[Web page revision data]
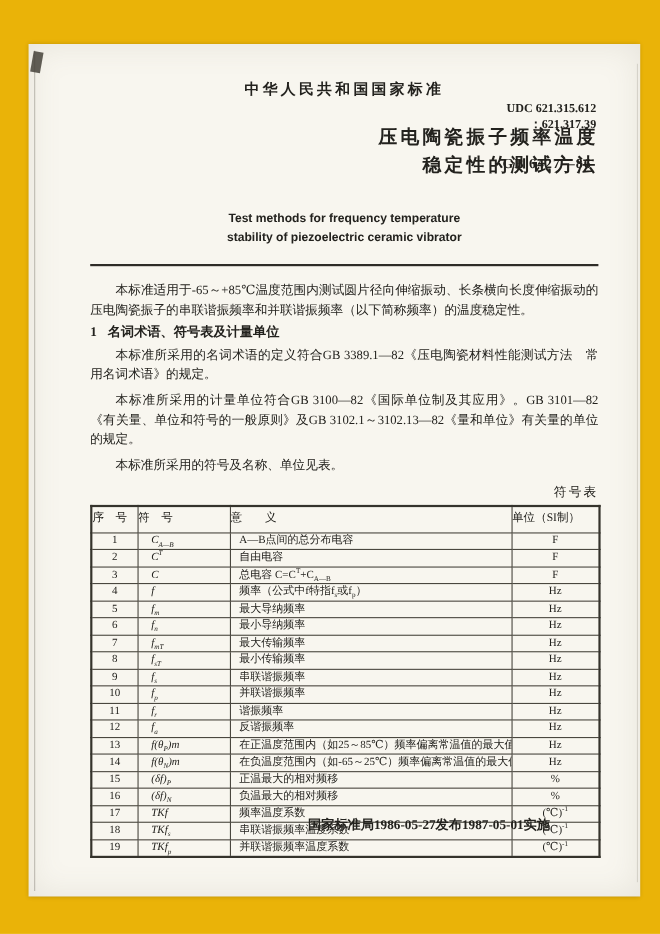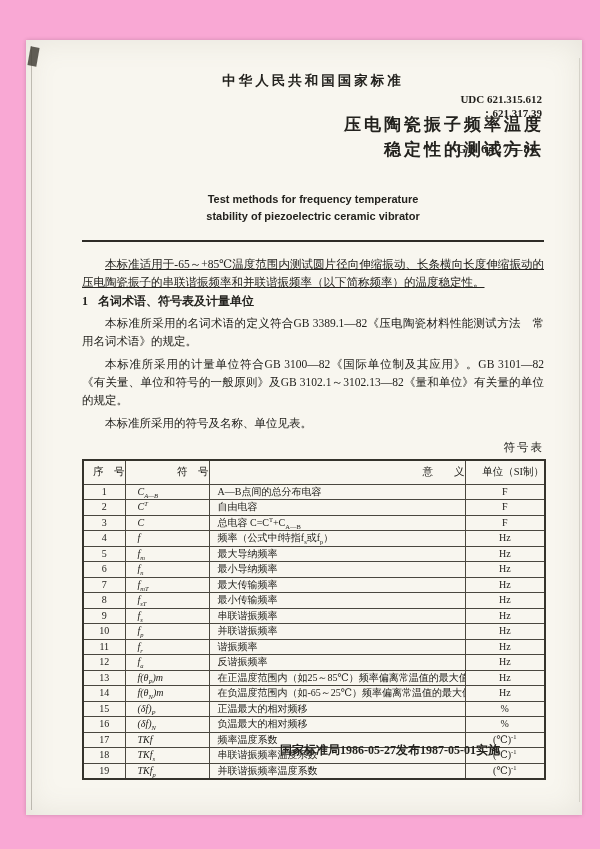--- a/index.html
+++ b/index.html
@@ -2,21 +2,21 @@
 <html><head>
 <meta charset="utf-8">
 <style>
   * { margin:0; padding:0; box-sizing:border-box; }
   body {
     width:600px; height:849px; position:relative; overflow:hidden;
     background:#ffffff;
     font-family:"Liberation Serif","DejaVu Serif",serif;
     color:#23221e;
   }
-  .scan { position:absolute; inset:0; background:#f9a8d4; }
+  .scan { position:absolute; inset:0; background:#eab308; }
   .paper {
     position:absolute; left:26px; top:40px; right:18px; bottom:34px;
     background:#f8f6ef;
     box-shadow: inset 0 0 30px rgba(125,118,100,0.14), 0 0 4px rgba(0,0,0,0.18);
   }
   .edge-left  { position:absolute; left:31px; top:46px;  width:1px; height:764px; background:rgba(95,90,78,0.35); }
   .edge-right { position:absolute; right:20px; top:58px; width:1px; height:744px; background:rgba(120,114,100,0.22); }
   .corner-mark{
     position:absolute; left:29px; top:47px; width:9px; height:19px;
     background:#45423a; transform:rotate(10deg); opacity:0.85;
@@ -44,37 +44,37 @@
     margin-top:29px; text-align:center;
     font-family:"Liberation Sans","DejaVu Sans",sans-serif;
     font-weight:bold; font-size:11px; line-height:17px;
   }
   .rule { margin-top:15px; border:none; border-top:2.5px solid #2e2c27; }
 
   .para {
     margin-top:5px; font-size:11.5px; line-height:18px;
     text-indent:2em; text-align:justify;
   }
-  .para.first { margin-top:13px;text-decoration:underline; }
+  .para.first { margin-top:13px; }
   .section-heading {
     margin-top:2px; font-size:12px; font-weight:bold; line-height:16px;
   }
   .section-heading .sec-title { margin-left:10px; }
 
   .table-title { margin-top:8px; text-align:right; font-size:11.5px; letter-spacing:2px; }
 
   table.sym-table {
     margin-top:4px; width:462px; table-layout:fixed;
     border-collapse:collapse; border:2px solid #35332c;
     font-size:10px;
   }
   .sym-table th, .sym-table td {
     border:1px solid #4a473f; line-height:14.5px; overflow:hidden;
   }
-  .sym-table th { height:24px; font-weight:normal; font-size:10.5px; text-align:right; }
+  .sym-table th { height:24px; font-weight:normal; font-size:10.5px; text-align:left; }
   .sym-table td { height:14.8px; padding:0 5px; white-space:nowrap; }
   td.col-no   { text-align:center; }
   td.col-symbol {
     font-style:italic; padding-left:12px;
     font-family:"Liberation Serif","DejaVu Serif",serif;
   }
   td.col-meaning { padding-left:8px;margin-left:12px; }
   td.col-unit { text-align:center; font-style:normal; }
   sup, sub { font-size:0.65em; line-height:0; }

Exercise instructions
In your copy, include no pictures, but set down every record exactly.

Exercise response
--- a/index.html
+++ b/index.html
@@ -2,21 +2,21 @@
 <html><head>
 <meta charset="utf-8">
 <style>
   * { margin:0; padding:0; box-sizing:border-box; }
   body {
     width:600px; height:849px; position:relative; overflow:hidden;
     background:#ffffff;
     font-family:"Liberation Serif","DejaVu Serif",serif;
     color:#23221e;
   }
-  .scan { position:absolute; inset:0; background:#f9a8d4; }
+  .scan { position:absolute; inset:0; background:#eab308; }
   .paper {
     position:absolute; left:26px; top:40px; right:18px; bottom:34px;
     background:#f8f6ef;
     box-shadow: inset 0 0 30px rgba(125,118,100,0.14), 0 0 4px rgba(0,0,0,0.18);
   }
   .edge-left  { position:absolute; left:31px; top:46px;  width:1px; height:764px; background:rgba(95,90,78,0.35); }
   .edge-right { position:absolute; right:20px; top:58px; width:1px; height:744px; background:rgba(120,114,100,0.22); }
   .corner-mark{
     position:absolute; left:29px; top:47px; width:9px; height:19px;
     background:#45423a; transform:rotate(10deg); opacity:0.85;
@@ -44,37 +44,37 @@
     margin-top:29px; text-align:center;
     font-family:"Liberation Sans","DejaVu Sans",sans-serif;
     font-weight:bold; font-size:11px; line-height:17px;
   }
   .rule { margin-top:15px; border:none; border-top:2.5px solid #2e2c27; }
 
   .para {
     margin-top:5px; font-size:11.5px; line-height:18px;
     text-indent:2em; text-align:justify;
   }
-  .para.first { margin-top:13px;text-decoration:underline; }
+  .para.first { margin-top:13px; }
   .section-heading {
     margin-top:2px; font-size:12px; font-weight:bold; line-height:16px;
   }
   .section-heading .sec-title { margin-left:10px; }
 
   .table-title { margin-top:8px; text-align:right; font-size:11.5px; letter-spacing:2px; }
 
   table.sym-table {
     margin-top:4px; width:462px; table-layout:fixed;
     border-collapse:collapse; border:2px solid #35332c;
     font-size:10px;
   }
   .sym-table th, .sym-table td {
     border:1px solid #4a473f; line-height:14.5px; overflow:hidden;
   }
-  .sym-table th { height:24px; font-weight:normal; font-size:10.5px; text-align:right; }
+  .sym-table th { height:24px; font-weight:normal; font-size:10.5px; text-align:left; }
   .sym-table td { height:14.8px; padding:0 5px; white-space:nowrap; }
   td.col-no   { text-align:center; }
   td.col-symbol {
     font-style:italic; padding-left:12px;
     font-family:"Liberation Serif","DejaVu Serif",serif;
   }
   td.col-meaning { padding-left:8px;margin-left:12px; }
   td.col-unit { text-align:center; font-style:normal; }
   sup, sub { font-size:0.65em; line-height:0; }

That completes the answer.